Dataset records

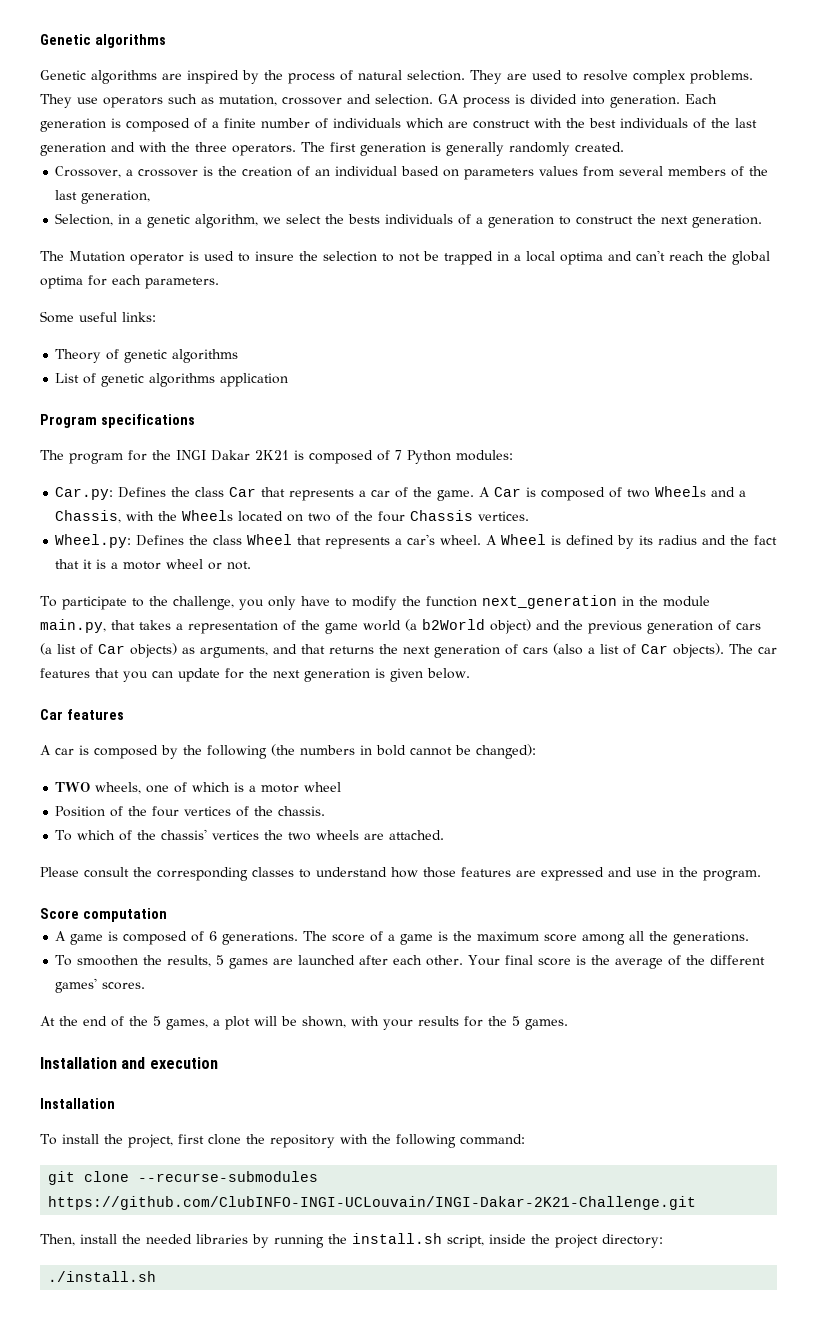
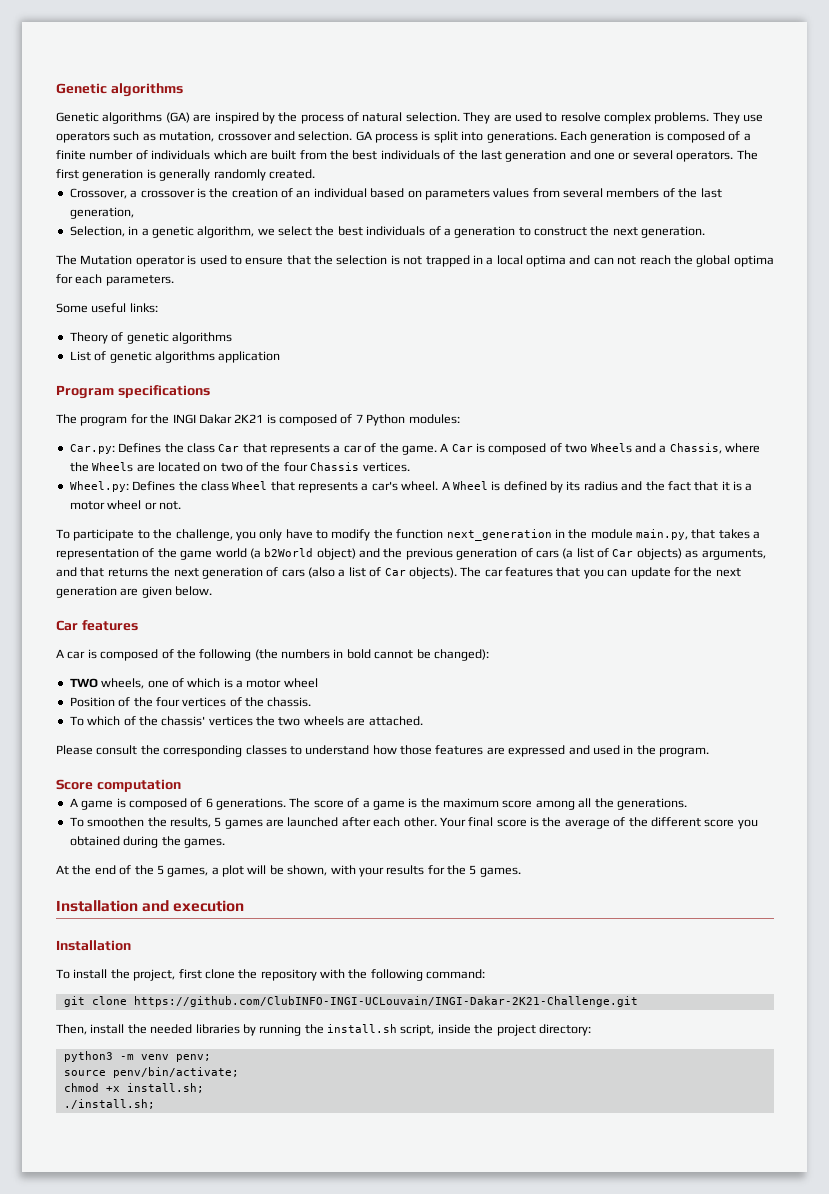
(157, 77) none -> [165,112,190,123] (GA)
[530,94,680,108] divided into generation. -> [433,131,557,143] split into generations.
[473,118,562,129] construct with -> [271,150,327,160] built from
[139,142,227,152] with the three -> [594,150,673,160] one or several
[348,214,381,224] bests -> [337,226,363,236] best
[255,251,439,262] insure the selection to not be -> [245,255,423,265] ensure that the selection is not
[636,250,665,261] can't -> [593,256,637,265] can not
[126,511,155,521] with -> [725,443,760,453] where
(234, 515) none -> [136,464,155,472] are
[375,668,385,678] is -> [120,588,139,596] are
[161,745,178,759] by -> [161,649,174,659] of
[636,870,657,877] use -> [592,745,620,755] used
[55,978,146,993] games' scores. -> [704,819,758,829] [69,836,225,848] score you obtained during the games.
[138,1171,319,1182] --recurse-submodules -> (127, 1000) none
[48,1271,157,1282] ./install.sh -> [63,1051,211,1062] [63,1067,239,1078] [63,1083,204,1093] [63,1099,155,1109] python3 -m venv penv; // source penv/bin/activate; // chmod +x install.sh; // ./install.sh;

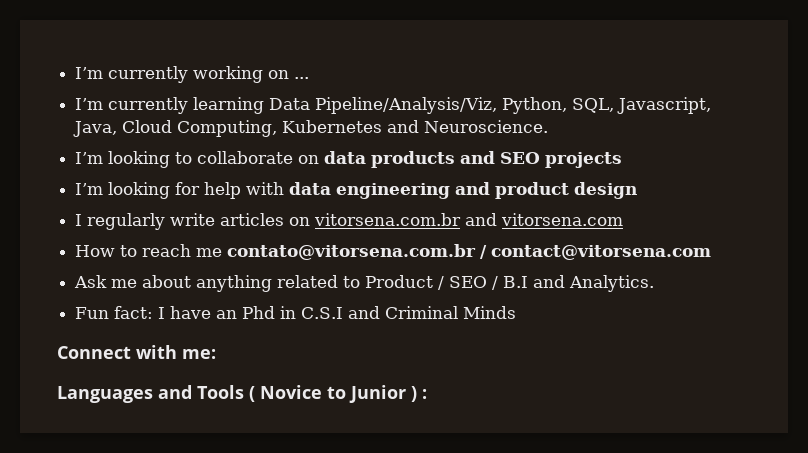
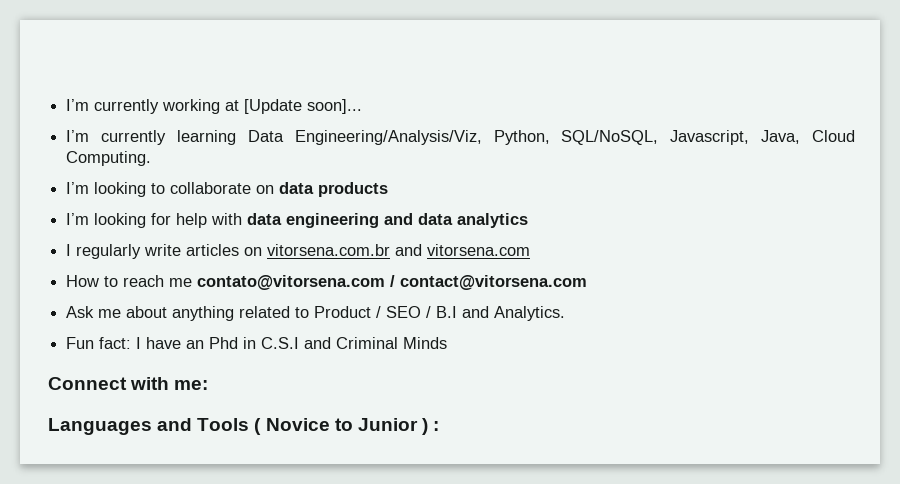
[268,70,310,79] on ... -> [225,99,363,114] at [Update soon]...
[315,97,712,114] [73,120,549,137] Pipeline/Analysis/Viz, Python, SQL, Javascript, Java, Cloud Computing, Kubernetes and Neuroscience. -> [294,130,856,145] [66,151,152,166] Engineering/Analysis/Viz, Python, SQL/NoSQL, Javascript, Java, Cloud Computing.
[460,151,623,168] and SEO projects -> (389, 189) none
[495,182,638,199] product design -> [418,213,529,228] data analytics
[227,244,477,260] contato@vitorsena.com.br -> [197,275,386,290] contato@vitorsena.com

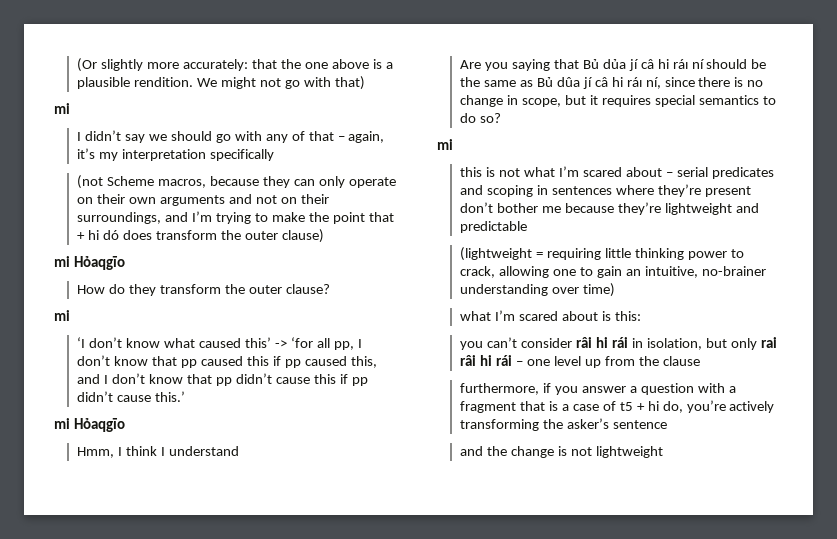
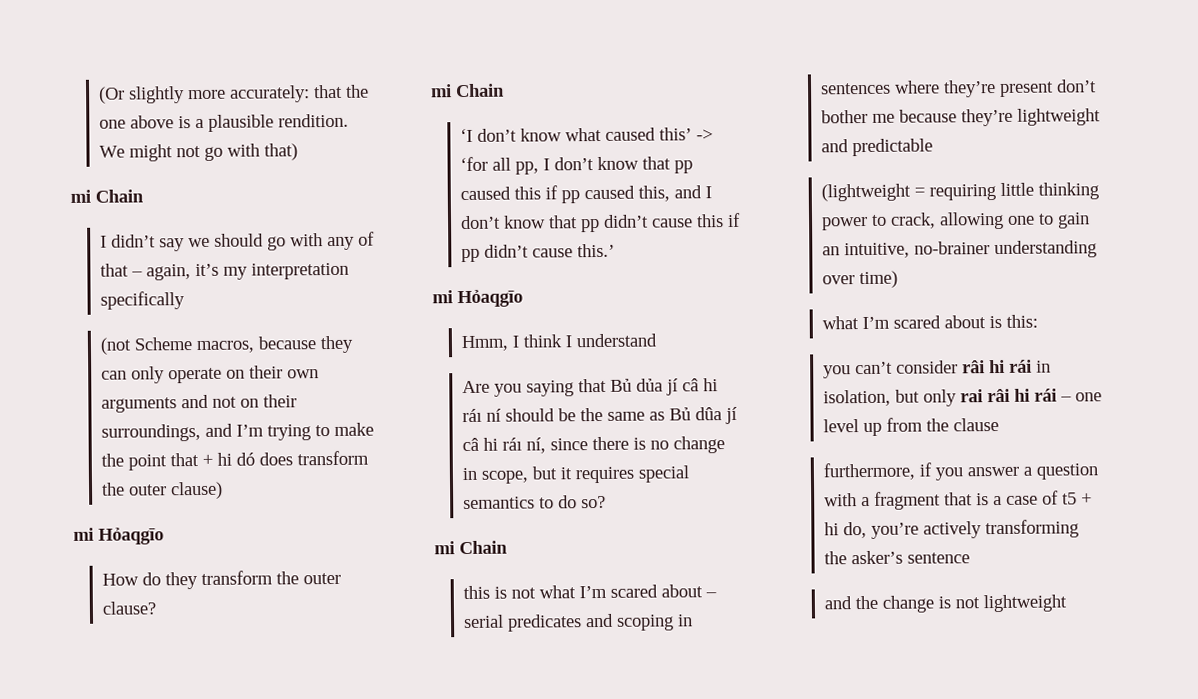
(70, 108) none -> [95,189,144,203] Chain
(70, 315) none -> [456,83,505,98] Chain
(453, 144) none -> [459,540,508,555] Chain

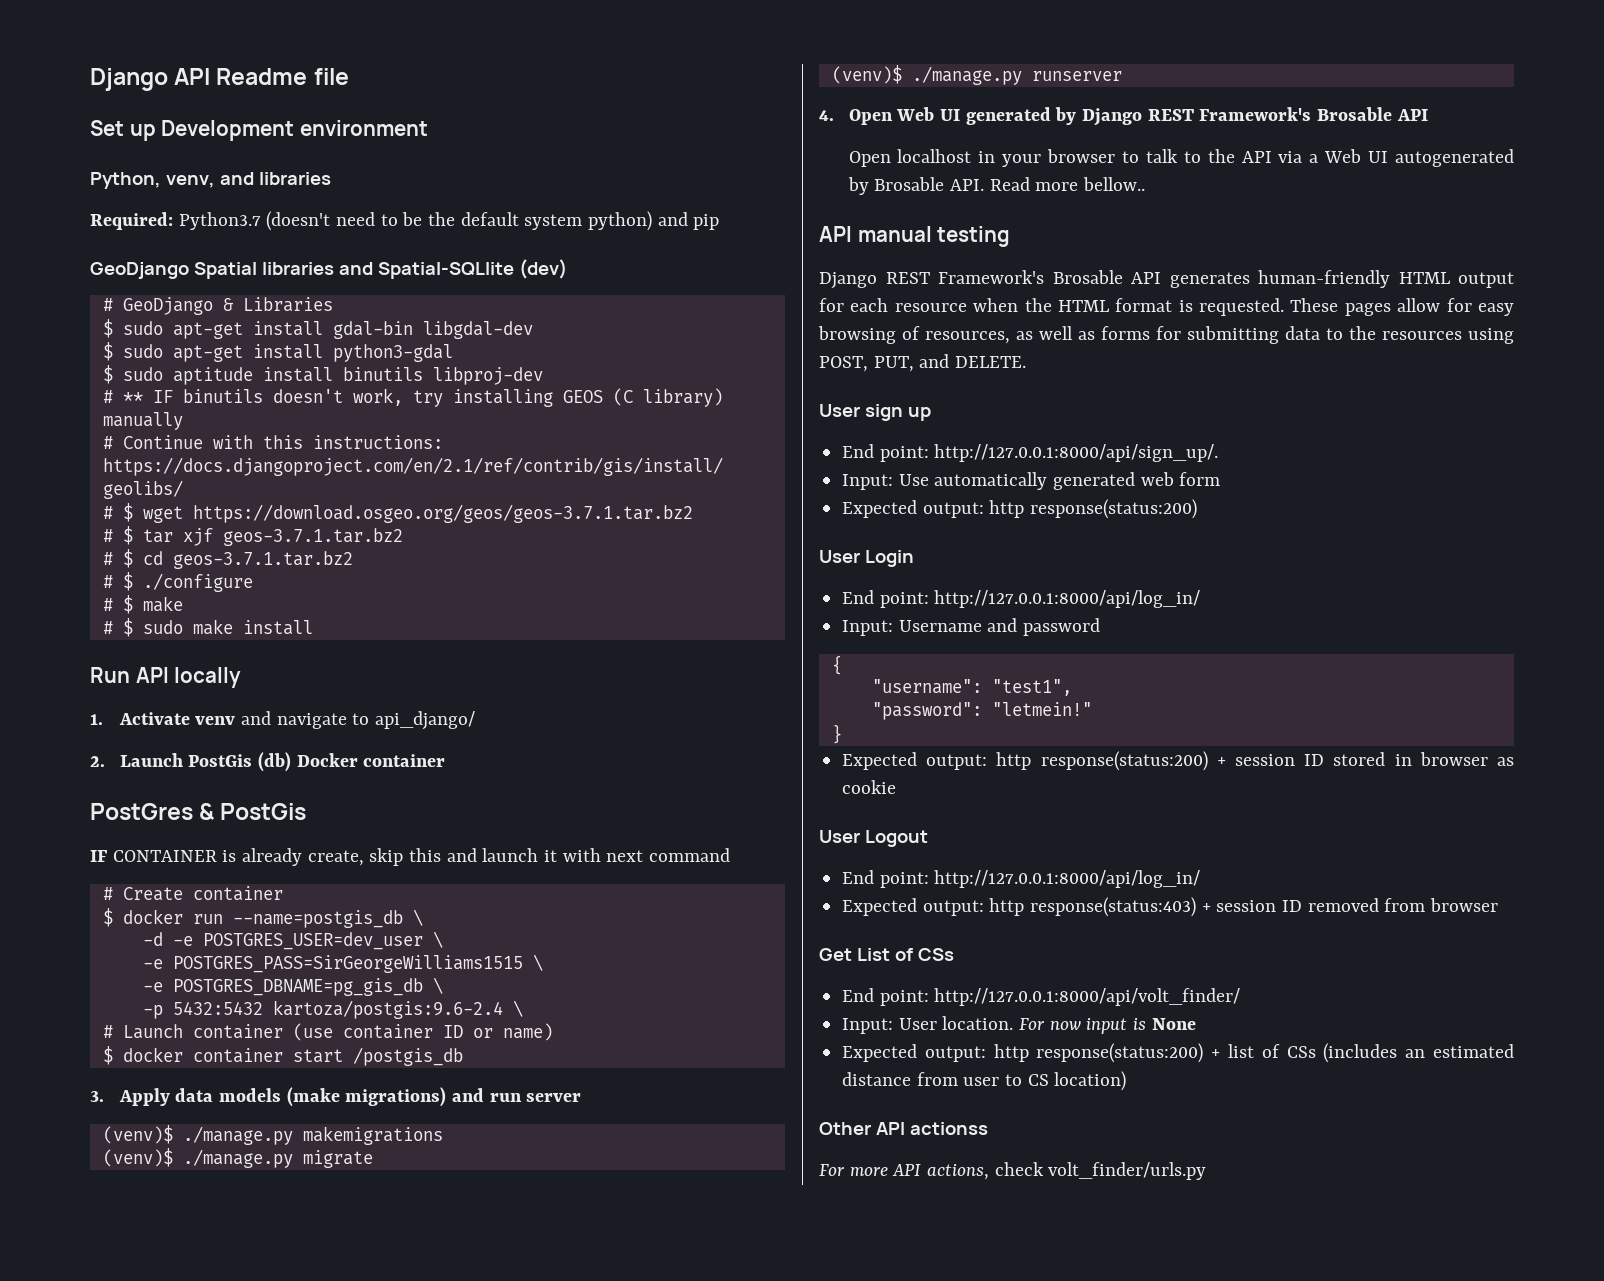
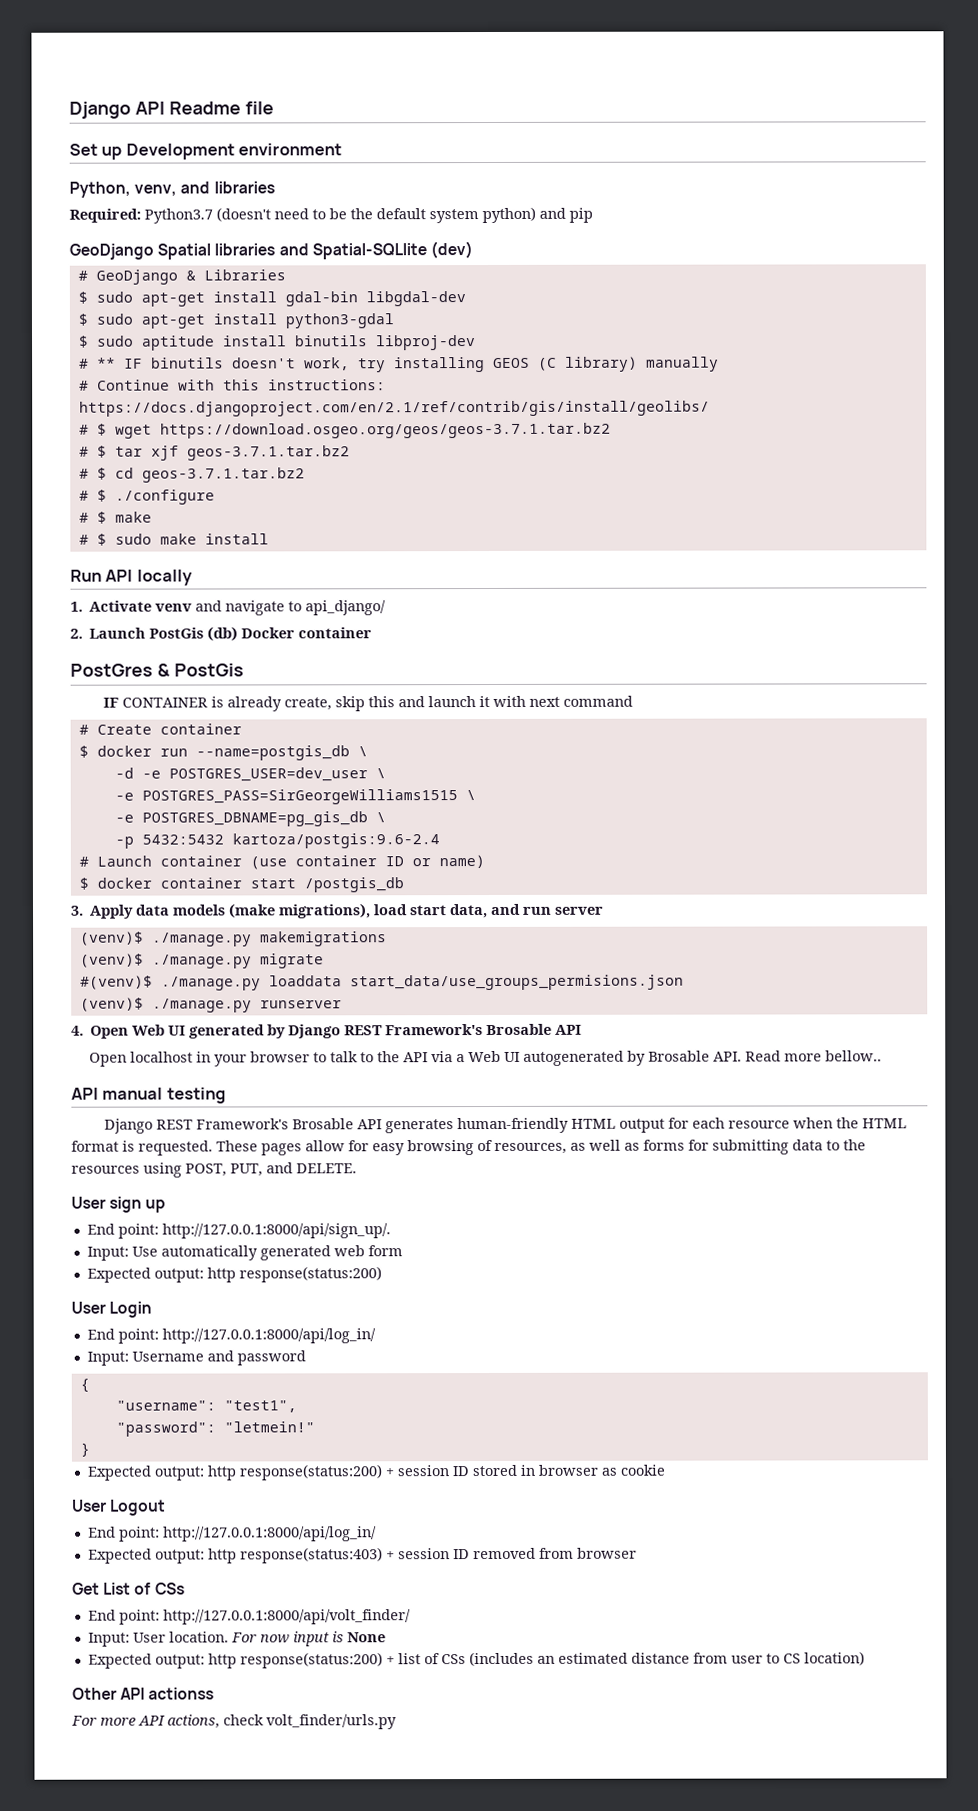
[512,1000,523,1017] \ -> (440, 841) none
[345,1087,447,1107] migrations) -> [278,903,489,919] migrations), load start data,
(373, 1159) none -> [79,974,684,991] // #(venv)$ ./manage.py loaddata start_data/use_groups_permisions.json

» **REQUIRED ACTION**
All lines above between the line that contains "Java, Cloud Computing." and the last line of the entries, both included, must be transcribed exactly. No pictures are to appear.

» **OUTPUT BELOW**
[315,97,712,114] [73,120,549,137] Pipeline/Analysis/Viz, Python, SQL, Javascript, Java, Cloud Computing, Kubernetes and Neuroscience. -> [294,130,856,145] [66,151,152,166] Engineering/Analysis/Viz, Python, SQL/NoSQL, Javascript, Java, Cloud Computing.
[460,151,623,168] and SEO projects -> (389, 189) none
[495,182,638,199] product design -> [418,213,529,228] data analytics
[227,244,477,260] contato@vitorsena.com.br -> [197,275,386,290] contato@vitorsena.com

(70, 108) none -> [95,189,144,203] Chain
(70, 315) none -> [456,83,505,98] Chain
(453, 144) none -> [459,540,508,555] Chain

[512,1000,523,1017] \ -> (440, 841) none
[345,1087,447,1107] migrations) -> [278,903,489,919] migrations), load start data,
(373, 1159) none -> [79,974,684,991] // #(venv)$ ./manage.py loaddata start_data/use_groups_permisions.json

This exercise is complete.